E’ proprio quello che è successo: i geni di J.P. Morgan non avevano pensato che i loro modelli erano concepiti per i mutui corporate. Ma nulla potevano prevedere per i mutui concessi ai privati. Un’azienda ha un bilancio, un privato sappiamo solo che ha uno stipendio, ma è difficile capire che abitudini ha. Ovvero, se è un buon padre di famiglia o se sperpera quel che guadagna in serate al Night.
Fare previsioni di default su una persona è difficilissimo, insomma. E se può essere che rinegoziare i mutui, puntando sull’aumentato valore dell’immobile, sia una soluzione, pretendere che l’aumento del prezzo delle case possa diventare una costante è VERAMENTE da idioti. Altro che Premio Nobel.
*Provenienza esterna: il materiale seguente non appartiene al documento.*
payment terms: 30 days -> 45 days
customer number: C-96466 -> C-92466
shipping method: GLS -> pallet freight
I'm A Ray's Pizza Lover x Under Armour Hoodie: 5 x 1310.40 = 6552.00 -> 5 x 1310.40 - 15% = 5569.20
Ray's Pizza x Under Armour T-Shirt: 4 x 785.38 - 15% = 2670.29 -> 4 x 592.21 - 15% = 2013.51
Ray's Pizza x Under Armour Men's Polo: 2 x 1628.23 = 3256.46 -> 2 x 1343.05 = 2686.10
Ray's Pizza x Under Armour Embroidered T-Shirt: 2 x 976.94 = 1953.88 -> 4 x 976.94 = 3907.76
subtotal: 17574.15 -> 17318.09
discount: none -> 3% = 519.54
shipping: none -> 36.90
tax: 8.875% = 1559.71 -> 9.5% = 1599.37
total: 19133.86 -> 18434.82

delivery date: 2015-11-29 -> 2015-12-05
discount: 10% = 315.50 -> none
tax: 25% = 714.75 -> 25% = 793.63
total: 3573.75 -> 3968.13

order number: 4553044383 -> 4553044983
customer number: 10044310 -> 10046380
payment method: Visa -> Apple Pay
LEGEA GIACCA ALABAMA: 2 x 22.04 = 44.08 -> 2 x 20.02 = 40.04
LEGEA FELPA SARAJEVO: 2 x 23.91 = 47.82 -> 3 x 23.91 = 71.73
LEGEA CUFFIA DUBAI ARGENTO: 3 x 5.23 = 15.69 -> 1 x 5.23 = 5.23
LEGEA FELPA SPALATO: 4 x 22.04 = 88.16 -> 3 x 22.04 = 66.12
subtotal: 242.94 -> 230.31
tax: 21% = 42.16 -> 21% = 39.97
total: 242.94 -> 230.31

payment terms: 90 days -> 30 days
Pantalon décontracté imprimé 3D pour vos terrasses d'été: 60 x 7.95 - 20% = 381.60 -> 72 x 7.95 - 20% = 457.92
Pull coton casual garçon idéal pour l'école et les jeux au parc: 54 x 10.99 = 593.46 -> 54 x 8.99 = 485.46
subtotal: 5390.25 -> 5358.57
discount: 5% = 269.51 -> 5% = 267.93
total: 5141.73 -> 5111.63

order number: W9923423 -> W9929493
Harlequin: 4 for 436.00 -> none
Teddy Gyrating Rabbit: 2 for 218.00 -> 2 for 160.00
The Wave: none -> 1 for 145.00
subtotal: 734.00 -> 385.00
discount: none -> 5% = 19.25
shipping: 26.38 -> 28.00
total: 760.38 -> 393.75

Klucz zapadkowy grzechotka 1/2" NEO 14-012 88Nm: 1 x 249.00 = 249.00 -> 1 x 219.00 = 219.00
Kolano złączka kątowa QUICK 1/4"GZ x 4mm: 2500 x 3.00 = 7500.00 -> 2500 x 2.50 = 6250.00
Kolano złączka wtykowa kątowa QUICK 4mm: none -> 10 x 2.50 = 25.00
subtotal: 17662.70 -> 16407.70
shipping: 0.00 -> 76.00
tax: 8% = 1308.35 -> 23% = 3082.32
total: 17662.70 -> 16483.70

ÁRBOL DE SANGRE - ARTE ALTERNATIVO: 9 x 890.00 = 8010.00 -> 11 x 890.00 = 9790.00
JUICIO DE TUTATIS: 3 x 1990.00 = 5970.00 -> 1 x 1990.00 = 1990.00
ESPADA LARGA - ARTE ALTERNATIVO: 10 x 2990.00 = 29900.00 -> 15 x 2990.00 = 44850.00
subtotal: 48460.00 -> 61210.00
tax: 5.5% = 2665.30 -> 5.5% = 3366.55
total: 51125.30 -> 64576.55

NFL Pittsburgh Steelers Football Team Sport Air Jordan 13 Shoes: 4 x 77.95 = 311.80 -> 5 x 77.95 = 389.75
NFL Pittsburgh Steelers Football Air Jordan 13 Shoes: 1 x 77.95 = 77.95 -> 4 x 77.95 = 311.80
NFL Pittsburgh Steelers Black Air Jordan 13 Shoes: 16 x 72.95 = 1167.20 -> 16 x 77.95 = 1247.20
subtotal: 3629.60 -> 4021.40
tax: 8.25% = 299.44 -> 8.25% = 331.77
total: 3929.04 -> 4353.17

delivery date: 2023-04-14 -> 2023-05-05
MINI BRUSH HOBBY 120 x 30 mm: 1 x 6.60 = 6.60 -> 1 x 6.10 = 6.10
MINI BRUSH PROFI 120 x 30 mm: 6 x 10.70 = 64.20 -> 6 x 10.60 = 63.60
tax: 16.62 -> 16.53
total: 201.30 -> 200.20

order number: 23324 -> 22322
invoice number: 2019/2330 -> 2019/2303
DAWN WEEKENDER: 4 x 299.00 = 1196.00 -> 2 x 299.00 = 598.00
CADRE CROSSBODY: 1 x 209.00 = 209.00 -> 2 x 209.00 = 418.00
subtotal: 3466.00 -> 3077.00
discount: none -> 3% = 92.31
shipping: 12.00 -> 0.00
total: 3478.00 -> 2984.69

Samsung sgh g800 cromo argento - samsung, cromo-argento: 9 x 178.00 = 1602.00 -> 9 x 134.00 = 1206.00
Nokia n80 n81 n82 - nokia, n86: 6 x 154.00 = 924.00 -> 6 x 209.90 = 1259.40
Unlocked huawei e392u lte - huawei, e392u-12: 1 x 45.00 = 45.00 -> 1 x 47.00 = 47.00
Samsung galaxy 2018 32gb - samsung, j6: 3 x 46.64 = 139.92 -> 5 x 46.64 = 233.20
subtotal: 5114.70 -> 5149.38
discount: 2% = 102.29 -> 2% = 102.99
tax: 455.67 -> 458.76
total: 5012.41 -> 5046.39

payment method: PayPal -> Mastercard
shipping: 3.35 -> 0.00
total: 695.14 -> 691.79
Spiegato (spero) perchè Obama non dovrebbe scandalizzarsi, Veniamo a noi.
Che si stesse percorrendo una china pericolosa, lo aveva già fatto notare Papa Giovanni Paolo Secondo nel 1991 con ‘Laborem Excercens’: “I cambiamenti (…) comporteranno con molta probabilità una diminuzione o una crescita meno rapida del benessere materiale per i paesi più sviluppati”.
E quale sia la strada giusta lo indica un altro Papa, Benedetto Sedicesimo: “Il mercato, se c’è fiducia reciproca e generalizzata, è l’istituzione economica che permette l’incontro tra le persone in quanto operatori economici…”.

Quello che dicono i 2 Pontefici è molto importante: Wojtila ci fa capire che, prima o poi, ci dovremo rassegnare ad essere meno ricchi. Ratzinger dice che i mercati per funzionare hanno bisogno di fiducia, quindi di regole chiare.
Da cosa dipende la crisi italiana di oggi? Dalla mancanza di fiducia nei e dei mercati, dovuta al tentativo di cancellare le regole, e da un livello di spesa che è stato superiore alle possibilità.
Cosa rispondono gli attuali politici che, quando facevano i comici (mestiere più adatto alle loro qualità), sbeffeggiavano Wojtila per aver fatto notare che in Italia si teneva un livello di spesa eccessivo?

Sia chiaro, comunque, che spendere meno non è la soluzione. Risparmiare per risparmiare, porta dritti nel thrift paradox di Keynes: tutti risparmiano, tutti sono più poveri perchè nessuno spende.
Mi scrive l’economista tedesco Wolfgang Munchau (eurointelligence.com): “Non credo che l’Italia possa uscire dalla crisi solo con l’austerità. Il peggio non sarebbe uscire dall’euro, bensì entrare in una depressione decennale e poi uscire dall’euro”.
C’è di che preoccuparsi, non pensate?